Concebida como sentimiento de apertura, fraternidad no procura reducir las intensidades de la política ni se propone disolverlas ingenuamente en una impostación de buenos modales, sino algo bien distinto: alojar los conflictos de intereses y los debates de ideas que atraviesan el campo popular en una trama de composición capaz de generar una potencia democrática compleja; capaz de transformar la dispersión autodestructiva –y destructiva de organizaciones compañeras o que podrían serlo– en un poder colectivo de disputar sentidos y proteger derechos de su destrucción.
No solo –ni principalmente– resistencia sino disputa y emergencia de una sabiduría colectiva de la adversidad, arte de transitar el tiempo oscuro y acuñación de una lengua capaz de expresarlo en su sentido más oculto.

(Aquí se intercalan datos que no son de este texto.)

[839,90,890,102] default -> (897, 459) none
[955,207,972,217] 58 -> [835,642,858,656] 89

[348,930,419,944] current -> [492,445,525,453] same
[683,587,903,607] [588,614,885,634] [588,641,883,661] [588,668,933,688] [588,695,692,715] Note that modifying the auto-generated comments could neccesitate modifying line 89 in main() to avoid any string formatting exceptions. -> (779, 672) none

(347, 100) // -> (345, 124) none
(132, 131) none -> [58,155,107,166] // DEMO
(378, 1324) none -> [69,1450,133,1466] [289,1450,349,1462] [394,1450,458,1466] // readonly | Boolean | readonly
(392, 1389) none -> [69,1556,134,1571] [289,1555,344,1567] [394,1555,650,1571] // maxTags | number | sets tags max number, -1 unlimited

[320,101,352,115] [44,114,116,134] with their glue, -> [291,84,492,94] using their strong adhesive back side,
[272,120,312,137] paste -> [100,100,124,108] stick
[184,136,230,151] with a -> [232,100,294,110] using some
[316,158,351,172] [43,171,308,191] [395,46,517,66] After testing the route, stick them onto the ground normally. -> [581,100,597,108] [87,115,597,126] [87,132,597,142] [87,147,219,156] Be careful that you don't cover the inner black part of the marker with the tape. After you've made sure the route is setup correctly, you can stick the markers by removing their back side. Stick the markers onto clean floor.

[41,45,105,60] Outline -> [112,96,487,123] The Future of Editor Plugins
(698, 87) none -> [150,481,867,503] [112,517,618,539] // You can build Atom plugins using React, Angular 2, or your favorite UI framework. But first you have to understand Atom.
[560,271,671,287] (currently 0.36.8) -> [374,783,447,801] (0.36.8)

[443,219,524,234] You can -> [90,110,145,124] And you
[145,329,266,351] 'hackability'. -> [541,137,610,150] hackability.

Libertad, igualdad y fraternidad –al igual que memoria, verdad y justicia– son palabras que se protegen entre sí y adquieren su significado pleno cada una por relación a las otras. La construcción de una fraternidad popular entre las distintas organizaciones acaso contribuya a revitalizar los combates por la igualdad y las libertades que el macrismo denuesta, y acaso logre dotar a las luchas sociales con una afectividad de la que los puros conceptos carecen.
* Profesor de la Facultad de Filosofía y Humanidades (UNC).